Plešce is a village in Gorski Kotar region in western Croatia.

==History==
The volunteer fire department DVD Plešce was founded in 1850, and is today part of the VZ grada Čabra. Its current commander is Venceslav Štimec.

==Demographics==
In 1895, the općina of Plešce (court at Plešce), with an area of 15 km, belonged to the kotar of Čabar (Čabar court) in the županija of Modruš-Rieka (Ogulin court and financial board). But it was under the electoral district of Delnice. There were 179 houses, with a population of 935 (the smallest in the županija). Its 9 villages and 1 hamlet were encompassed for taxation purposes by a single porezna općina, under the Delnice office.

==Governance==
===National===
At the 1920 Kingdom of Serbs, Croats and Slovenes Constitutional Assembly election in Modruš-Rijeka County, Plešce voted mainly for the HPSS.

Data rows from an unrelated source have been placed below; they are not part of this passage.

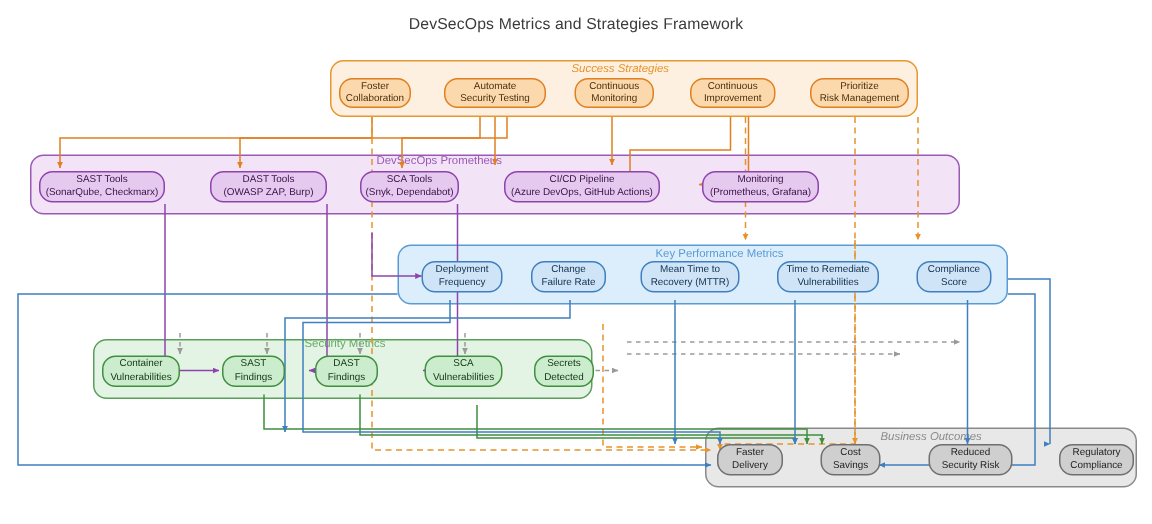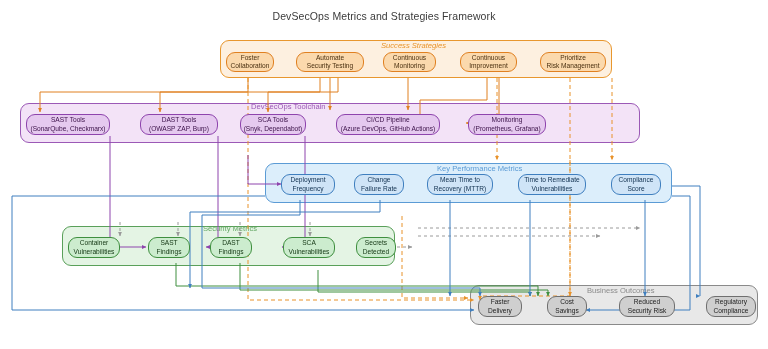"DevSecOps Toolchain" div.cluster-label { text: Toolchain -> Prometheus }
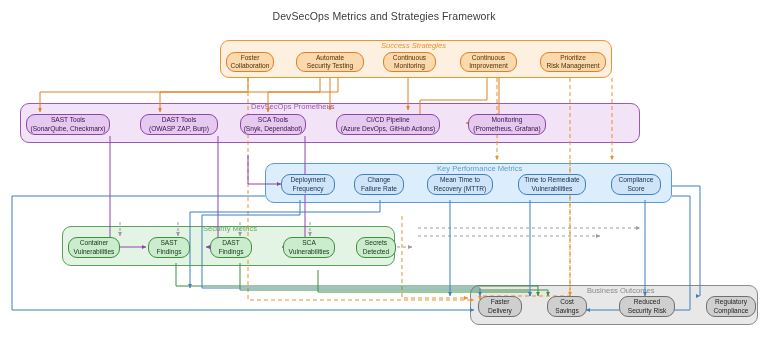"Business Outcomes" .l-biz { font-style: none -> italic }
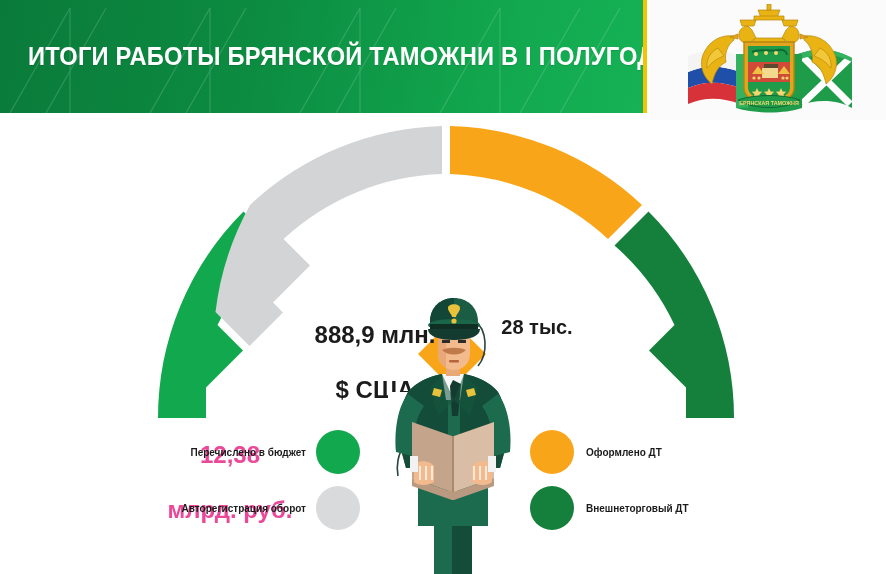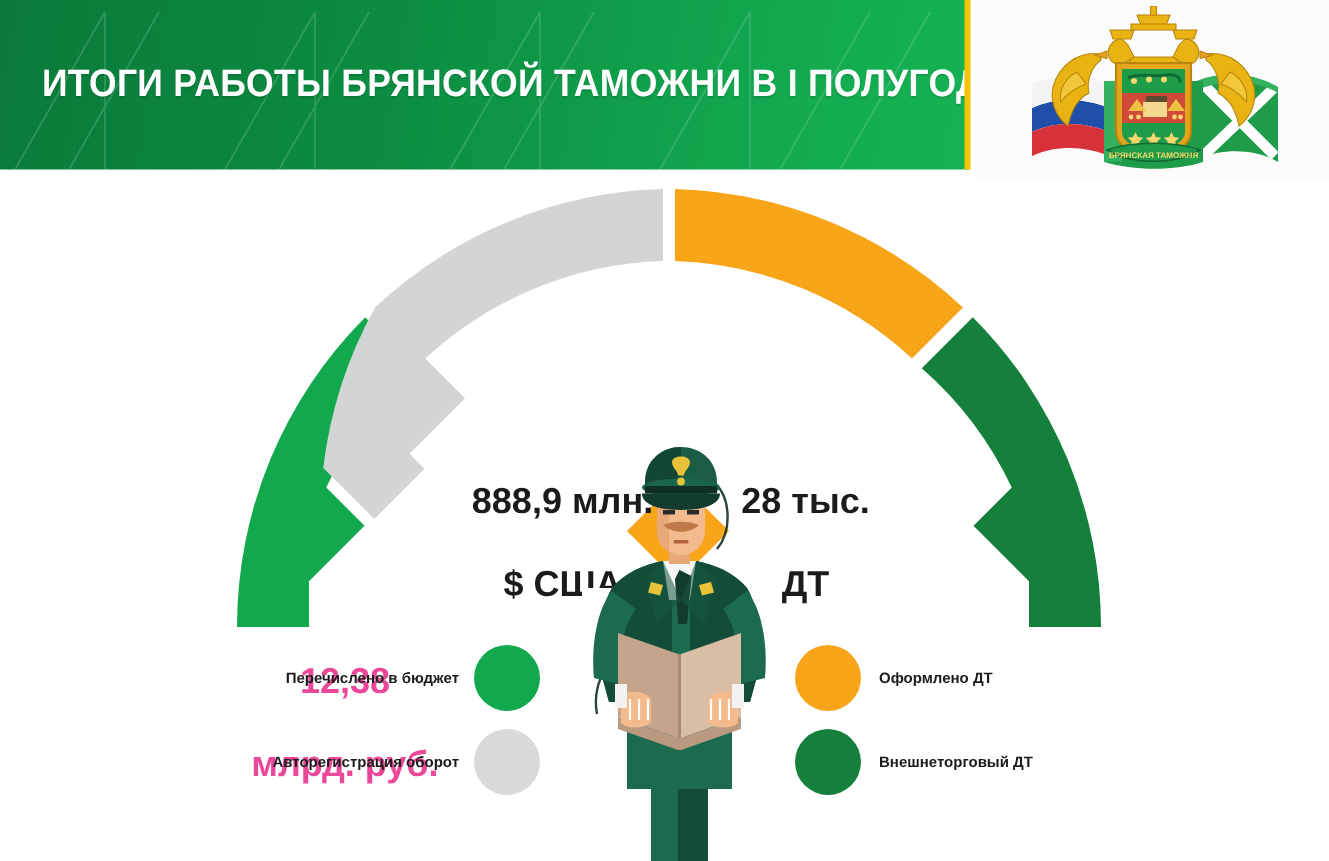"28 тыс." .seg-label.l-declarations { font-size: 24px -> 20px }
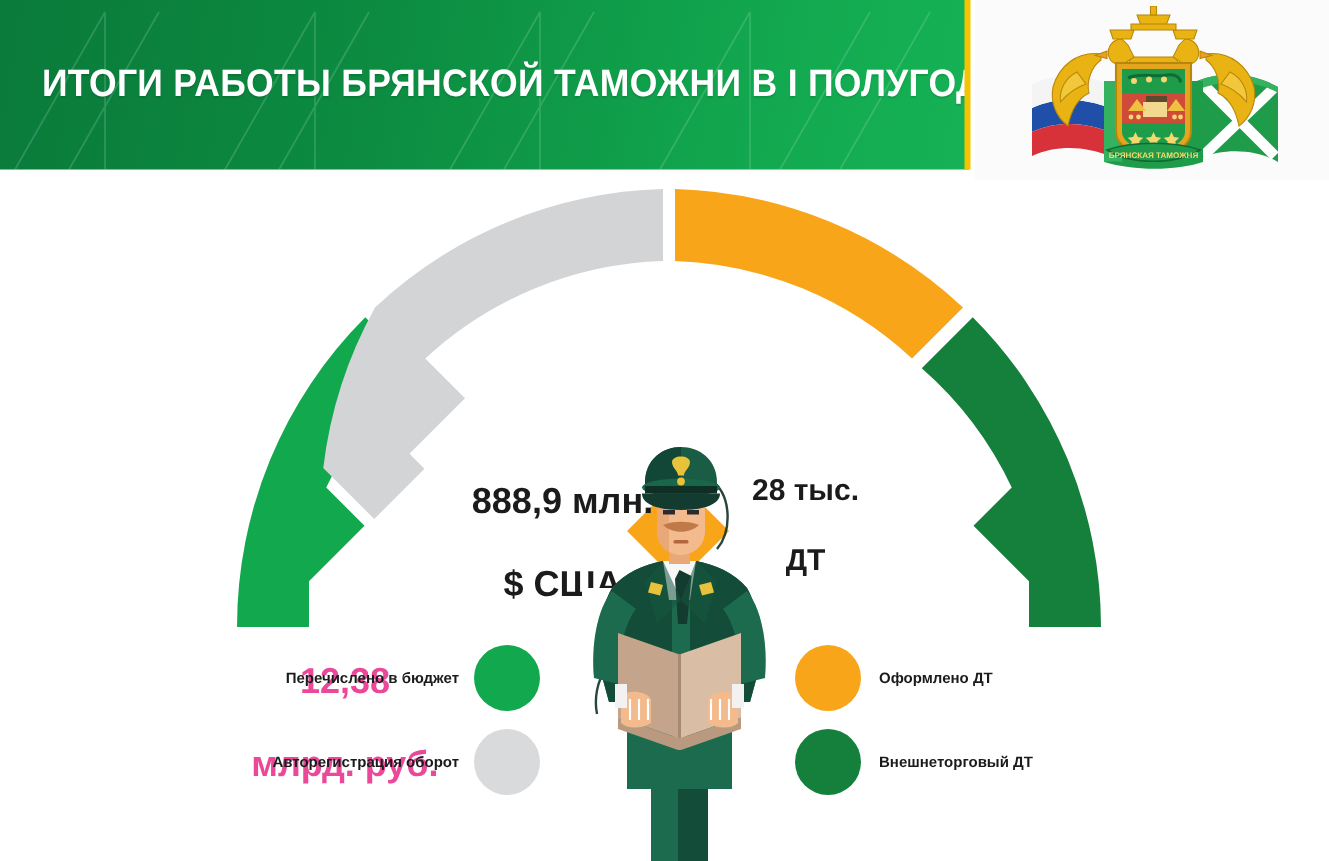"ДТ" div { html: <div>ДТ</div> -> none }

Results at the poll in Plešce
| Year | Voters | Electors | NRS | DSD | KPJ | HPSS | Independent | SS | HSP | HZ |
|---|---|---|---|---|---|---|---|---|---|---|
| 1920 | 295 | 80 |  | 2 |  | 62 | 1 | 2 | 1 | 12 |

==Sports==
Beginning in 2013, the 7 stage 260 km long Cycling Trail of Gorski Kotar (Goranska biciklistička transverzala) passes through Plešce.

==Attractions==
The 211 m2 PP park was built in the 1990s, designed by N. Kvas.